Closed hornc closed 3 years ago
noticed while working on https://github.com/internetarchive/openlibrary-client/issues/74 , see comment there
The caching logic seems weird/wrong to me:
The same or similar problem is there for redirected works. https://openlibrary.org/search?q=Ed+OL24162W&mode=everything finds and shows just the redirect. https://openlibrary.org/search?q=OL24162W&mode=everything shows just the target, OL15923277W. Both the redirect and the target show in the “what work is this an edition of” dropdown, which is very confusing for users.
@hornc Here's another ugly one post author-merge: https://openlibrary.org/search/authors?q=Neil+Gaiman&mode=everything All the book counts shown are wrong. Only the first one shown ( https://openlibrary.org/authors/OL53305A ) is reachable. It should show "302 books". The other authors, if shown at all, should display "0 books".

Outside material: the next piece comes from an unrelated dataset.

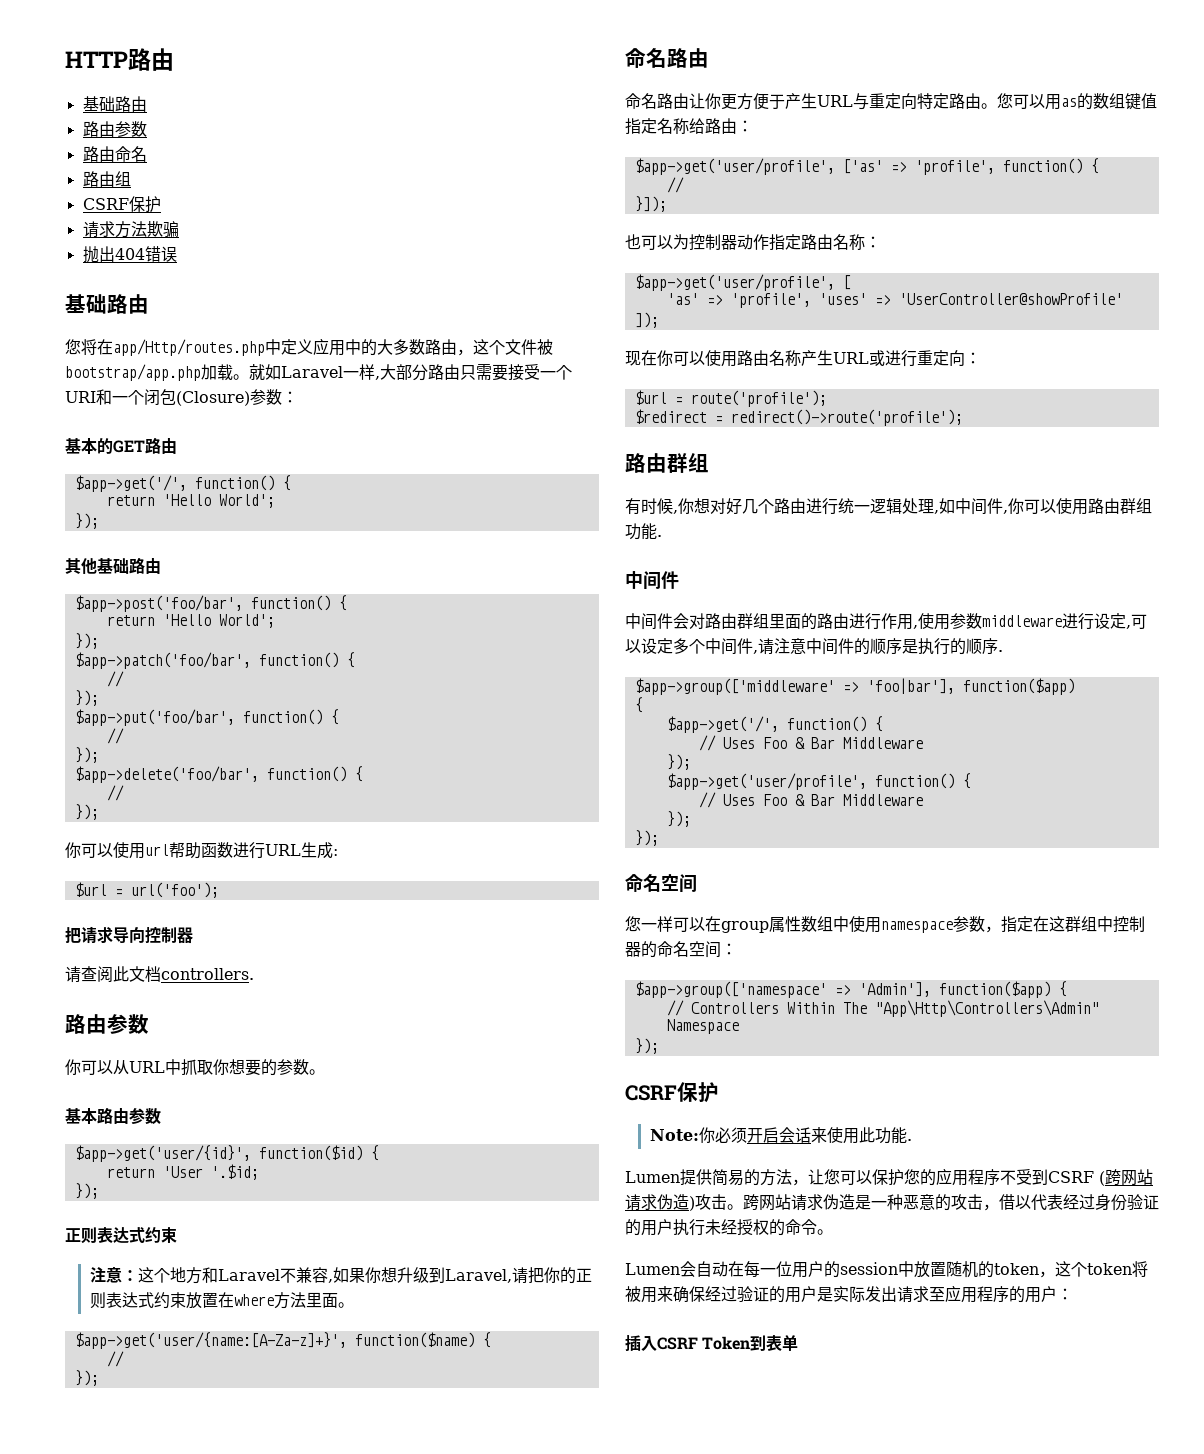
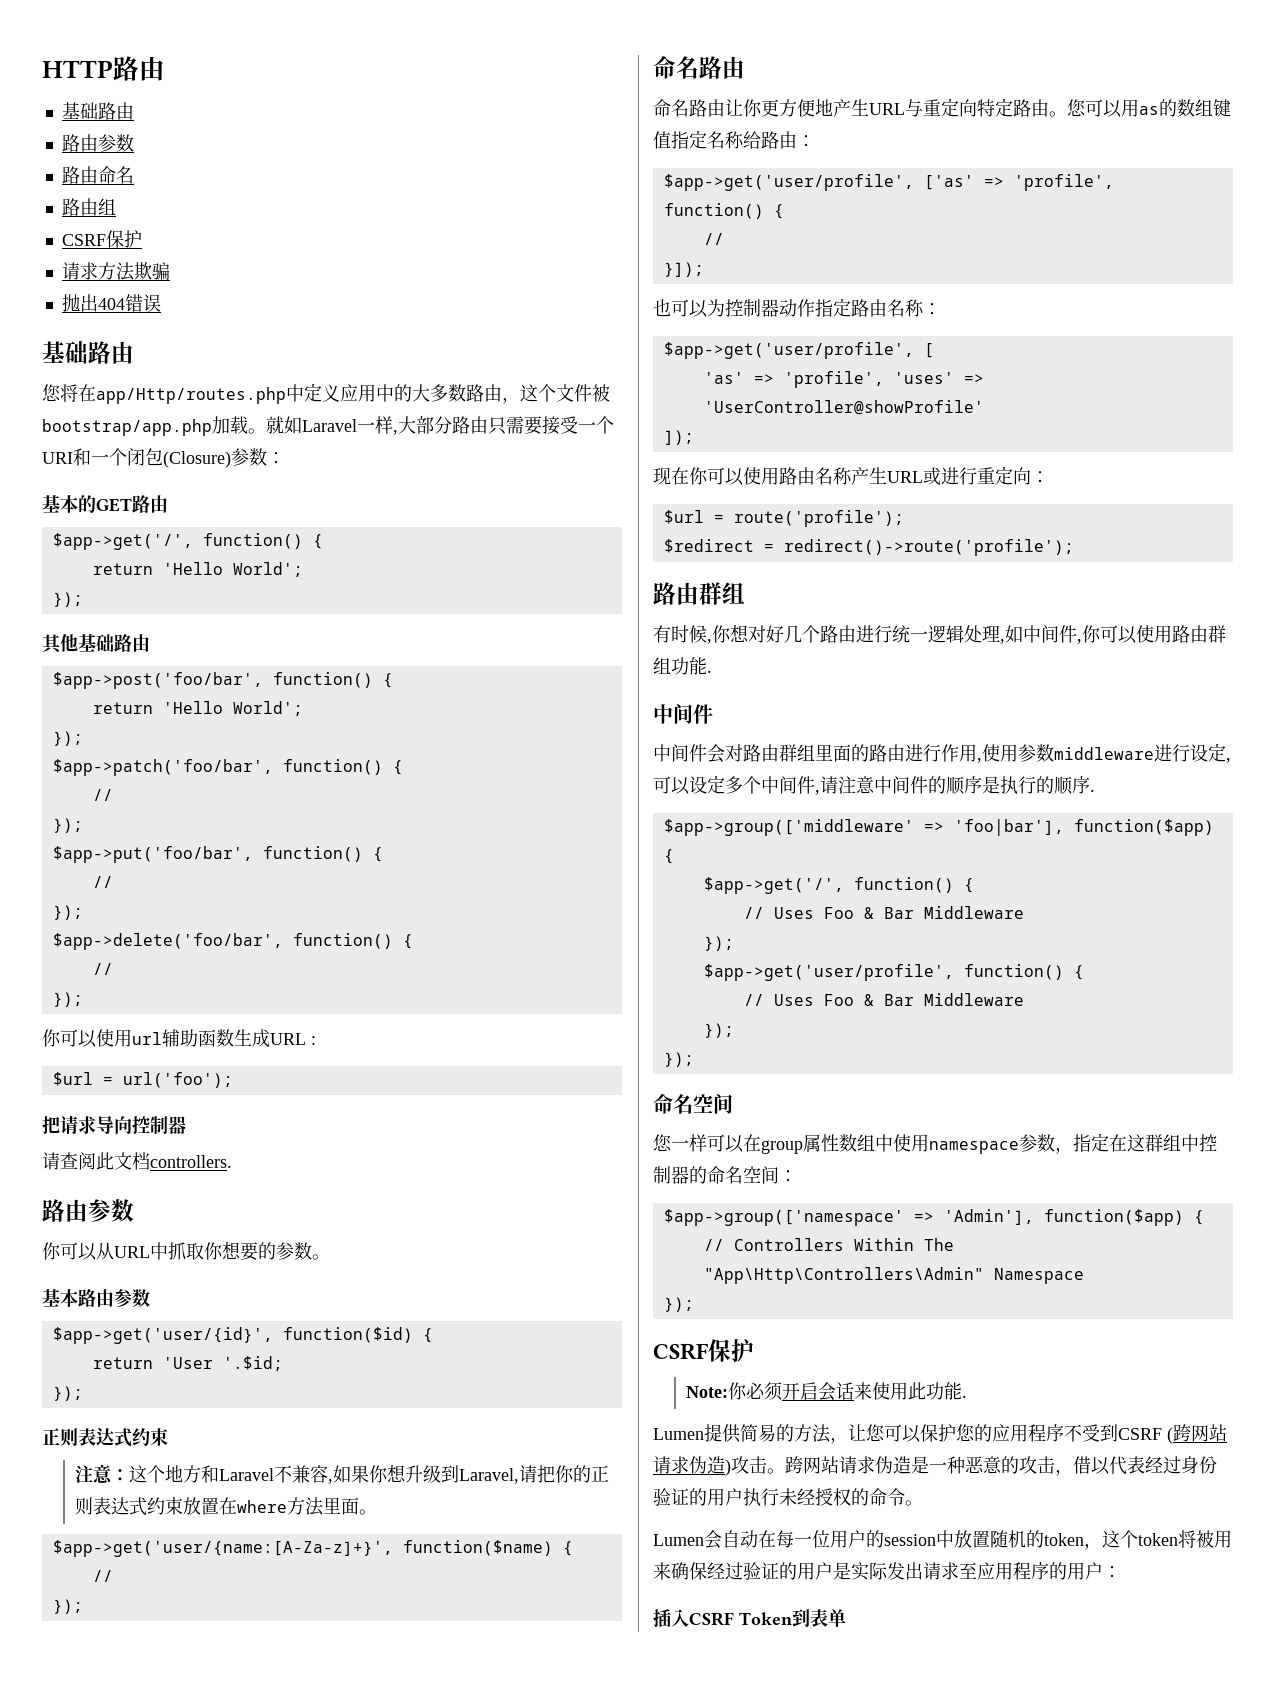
[169,842,333,859] 帮助函数进行URL生成 -> [162,1029,306,1047] 辅助函数生成URL
[769,94,785,109] 于 -> [815,99,833,116] 地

So is this a Solr problem, a Memcache problem, or a combination of the two? Will #2246 affect/fix this?
Mainly a Solr problem. Having a fresh index and matching code that was used to create it will help debug this problem if it still exists (I suspect it might), but it won't be solved by #2246 per se.
@xayhewalo The impact of this bug is much wider than stated above. Merged-from authors still appear in author search results and in the author autocomplete drop-down. Very ugly. Priority 3 doesn’t really do it justice.

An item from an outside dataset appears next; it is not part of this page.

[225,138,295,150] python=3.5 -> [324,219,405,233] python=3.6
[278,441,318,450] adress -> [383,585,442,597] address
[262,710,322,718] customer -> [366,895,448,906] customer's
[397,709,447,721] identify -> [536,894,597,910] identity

I believe this is also causing multiple edits to a work in a short time frame to be ignored :/ Bumping in priority.
If a deleted author is still cached in its original un-deleted state, the solr update will think it exists and not remove it :( I think it's in https://github.com/internetarchive/openlibrary/blob/fc873f2550b3a510399a8a01de1cc428ab074b17/openlibrary/solr/data_provider.py#L170
This affects author merges where if a duplicate author page is not manually re-loaded to trigger the redirect after the merge, the solr update code will pull it from the cache as still active and not send the
<delete>
to solr, and will actually send an<add>
instead.To work around this for scripted deletes: I now delete, then immediately request the author record again and confirm it is a /type/delete , and that appears to update the cache as used by the solr updater. I have not noticed this as a problem for works.